Quelli che dispongono di mezzi limitati dovrebbero vivere in edifici bassi, dice Yaski: un approccio che ha fatto suo da anni. Negli anni ’50 coordinò uno studio sulle costruzioni per gente con reddito limitato per la Batsheva de Rothschild Foundation, che generò i progetti per gli appartamenti residenziali shikun a Be’er Sheva. L’idea era quella di costruire case che potessero essere ampliate secondo necessità, con un piccolo cortile per evitare l’affollamento all’interno. “L’ idea ebbe successo e si guadagnò anche reputazione internazionale – dice – ma non ci fu seguito. Quello che succede oggi con i progetti di rimozione-ricostruzione è stupido”.
Lo studio di Yaski (che recentemente si è fuso con lo studio Mor per diventare la più grossa impresa di architettura in Israele) ha sede al 21esimo piano di un’edificio per uffici a Bnei Brak. Dalla finestra del suo ufficio Yaski vede la Serpentine, una scultura dell’artista e architetto Itzhak Danziger, nell Hayarkon Park di Tel Aviv. Danziger era un suo caro amico: “simpatico, bonaccione, l’unico che avesse qualcosa di importante da dire”. La vista sulla città dalla sua finestra fa accendere una discussione sul paesaggio israeliano e sull’architettura israeliana, un argomento che viene sempre fuori: “Che cos’è questo paesaggio, in realtà? Un paesaggio suburbano misto come in qualunque altra parte del mondo. Qualche tetto con le tegole rosse, qualche tetto piatto, erba, niente che sia tipicamente israeliano”.

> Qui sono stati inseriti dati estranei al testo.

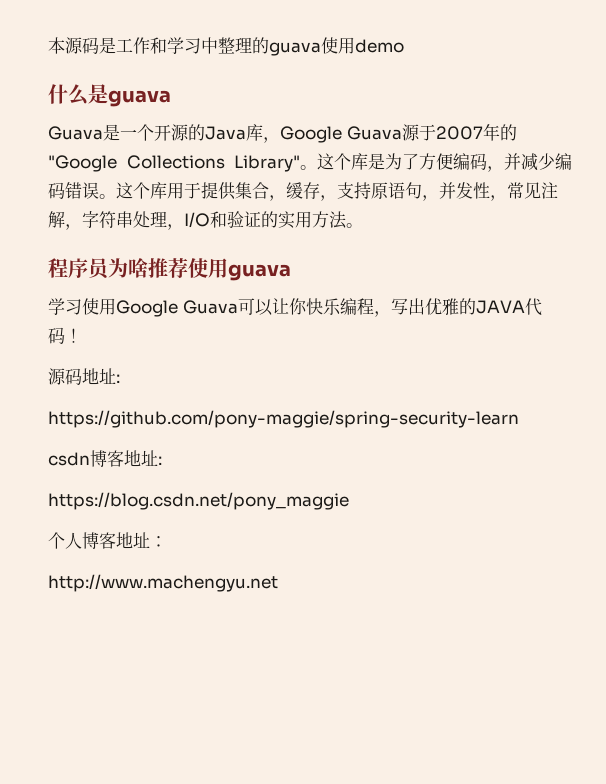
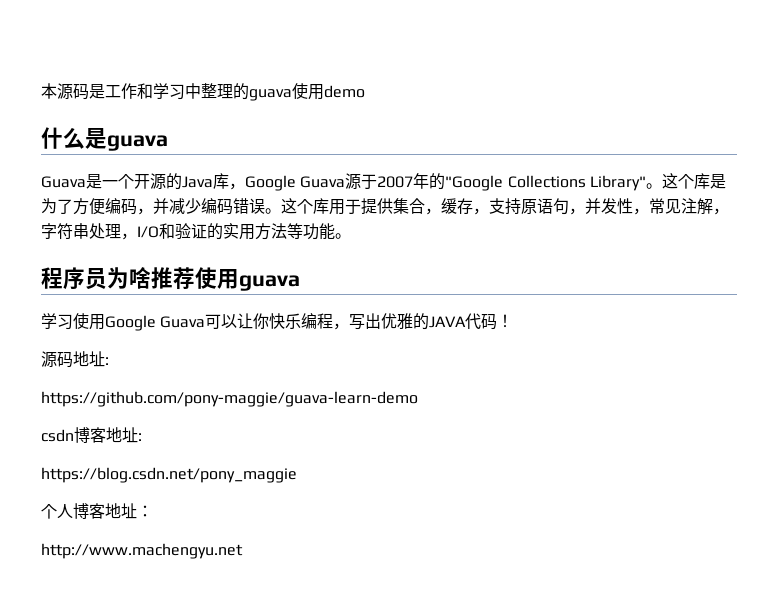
(347, 220) none -> [287,223,335,240] 等功能
[48,410,519,428] https://github.com/pony-maggie/spring-security-learn -> [41,391,418,407] https://github.com/pony-maggie/guava-learn-demo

Ma esiste davvero qualcosa di tipicamente israeliano? “Non è possibile che un gruppo si metta a tavolino e crei un’architettura locale. L’architettura locale che possiede un suo carattere si crea nel tempo. Negli anni ‘50 qui ebbe inizio qualche cosa. A quel tempo in Inghilterra o in Francia il cemento a vista era una curiosità. Ma noi trattammo quel materiale con assoluta serietà e lo facemmo nostro. Il cemento migliorava costantemente, e se avesse continuato ancora, ne sarebbe venuto qualcosa di meraviglioso. Ma nel periodo postmoderno il processo si arrestò e il cemento cominciò ad essere odiato. Non solo in Israele, ma in tutto il mondo. È odiato perché promette forza e una qualche onestà e qualità primordiale, e questo sembra disturbare la gente”.
Come l’ architettura stessa, di cui è visto come il massimo rappresentante, Yaski è considerato in modo diverso sia dai suoi colleghi che dal pubblico. Ma quello che probabilmente gli viene rimproverato di più è che ha osato sollevare il velo delle bugie e delle falsità dell’architettura, nella cui ombra molti architetti amano rifugiarsi. “La mia architettura è pratica – dice Yaski – Ho sempre cercato di darle una dimensione di qualità, e di assicurarmi che la gente vi si sentisse a suo agio. Mai una dimensione simbolica, e non ho mai raccontato storie. Non ne sono capace”.